If it's just for yourself, just use Cloud9 IDE free edition on the website. You don't even need to host it. It's the closest thing.


----------



## wlanboy (Oct 4, 2013)

5n1p said:


> This one I have tried http://codiad.com/
> 
> but now want to try:
> 
> ...


I do prefer Codiad.

Installation is dead simple.


----------



## joepie91 (Oct 4, 2013)

If you are looking for just an editing component, have a look at http://ace.c9.io/. It's open-source, originates from a Mozilla project, and works really well by now.

I suspect there will be an OwnCloud plugin for it, or similar.
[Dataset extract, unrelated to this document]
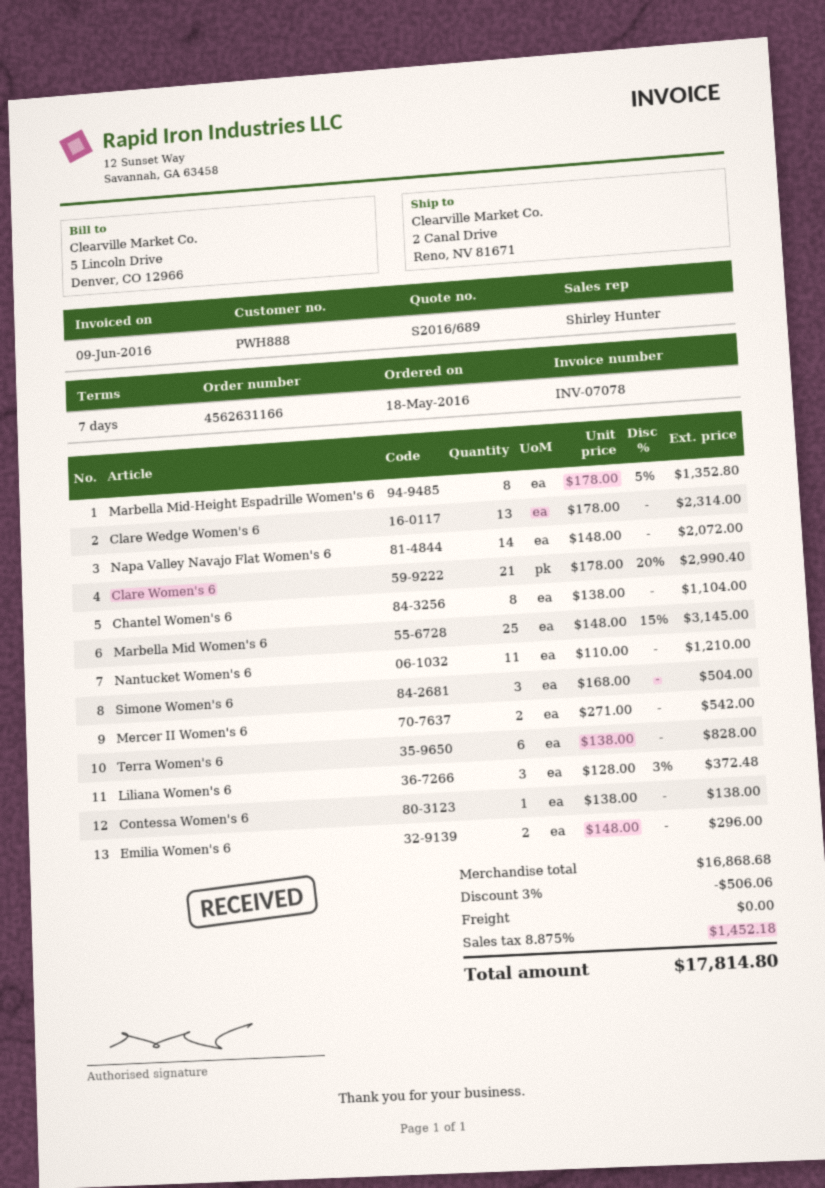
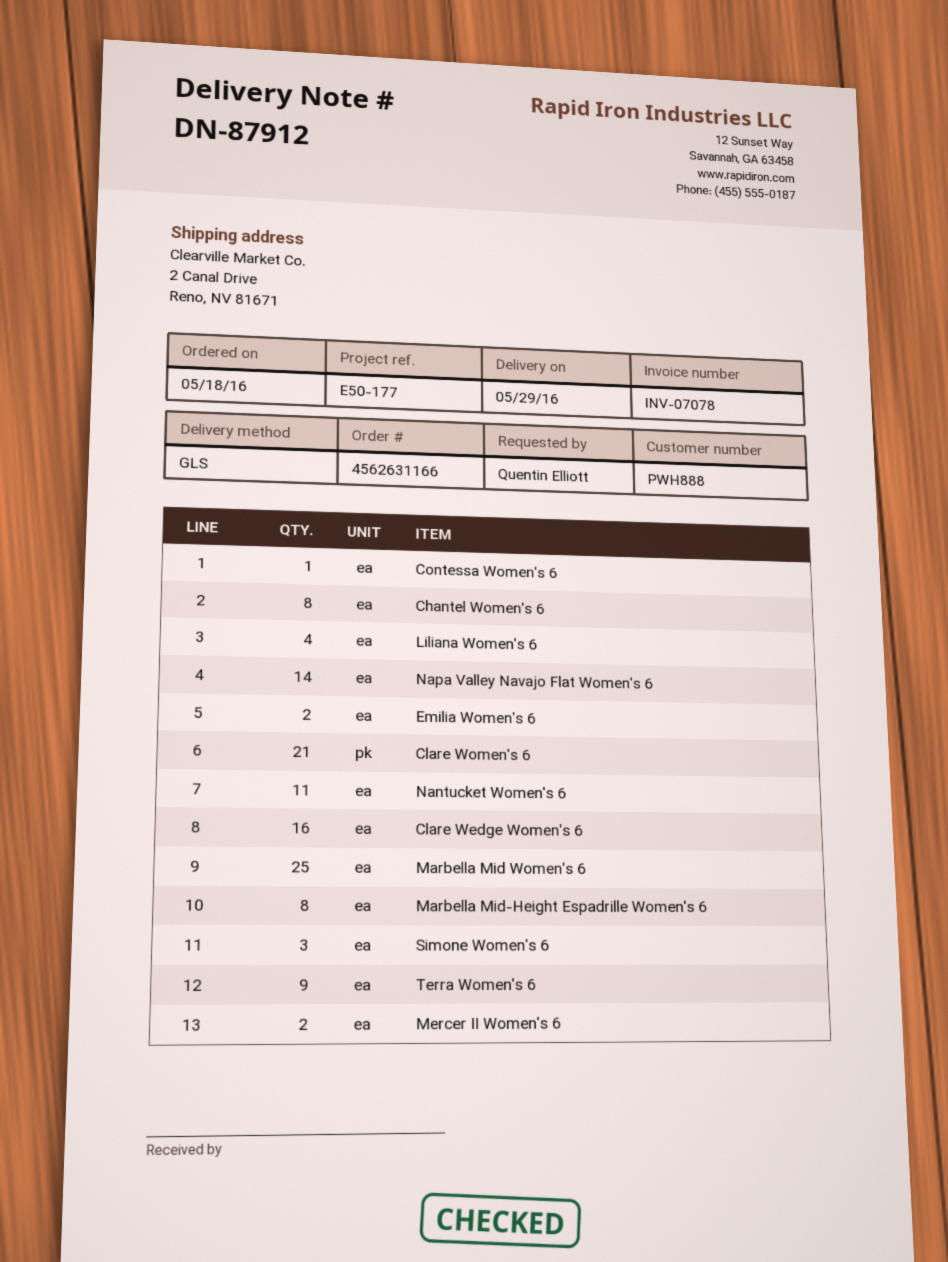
Clare Wedge Women's 6: 13 -> 16
Terra Women's 6: 6 -> 9
Liliana Women's 6: 3 -> 4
EDIT: Or you could, of course, just throw it into your own bit of code  And yes, it seems to originate from Cloud9.


----------



## VPSCorey (Oct 4, 2013)

Sorry this https://koding.com/Home


----------



## WebSearchingPro (Oct 4, 2013)

Koding is not self hosted though - http://codiad.com/ as well as http://icecoder.net/ as you guys mentioned look like pretty awesome possibilities especially with emmet capabilities. It would be rather wild to be able to push out live website edits through a system like this for quick editing on the go - and combined with a flatfile CMS it could have some pretty neat capabilities.


----------



## 5n1p (Oct 4, 2013)

WebSearchingPro said:


> It would be rather wild to be able to push out live website edits through a system like this for quick editing on the go - and combined with a flatfile CMS it could have some pretty neat capabilities.


That was what I was doing with codiad.


----------



## Shados (Oct 9, 2013)

Here's a Chrome packaged app option, capable of editing both local and remote (with a neat little client/server setup deployed) files, has a lot of good design decisions.
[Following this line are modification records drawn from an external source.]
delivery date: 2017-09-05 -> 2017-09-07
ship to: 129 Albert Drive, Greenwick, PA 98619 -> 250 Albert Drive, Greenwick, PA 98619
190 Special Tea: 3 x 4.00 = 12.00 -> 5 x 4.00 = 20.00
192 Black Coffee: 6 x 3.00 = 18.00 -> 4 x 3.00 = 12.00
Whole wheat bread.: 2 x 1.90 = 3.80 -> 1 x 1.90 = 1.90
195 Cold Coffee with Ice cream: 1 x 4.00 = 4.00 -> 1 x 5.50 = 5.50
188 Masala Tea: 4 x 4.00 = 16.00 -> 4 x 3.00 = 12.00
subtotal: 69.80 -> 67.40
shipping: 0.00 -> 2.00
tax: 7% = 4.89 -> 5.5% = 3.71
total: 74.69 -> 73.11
EDIT: For some reason it's not mentioned on the github page for it yet, but it's also released through the Chrome Web Store, which is a much easier way to get the app itself. Obviously you still need to manage the client/server binaries yourself, but that's pretty trivial.


----------



## wlanboy (Oct 11, 2013)

Shados said:


> Here's a Chrome packaged app option, capable of editing both local and remote (with a neat little client/server setup deployed) files, has a lot of good design decisions.


Thank you for the link - nice addon.


----------



## ShardHost (Oct 12, 2013)

I've been having a great deal of fun with Icecoder lately.  

They have a demo which should give you a good idea of what it's capable of: http://icecoder.net/_coder/


----------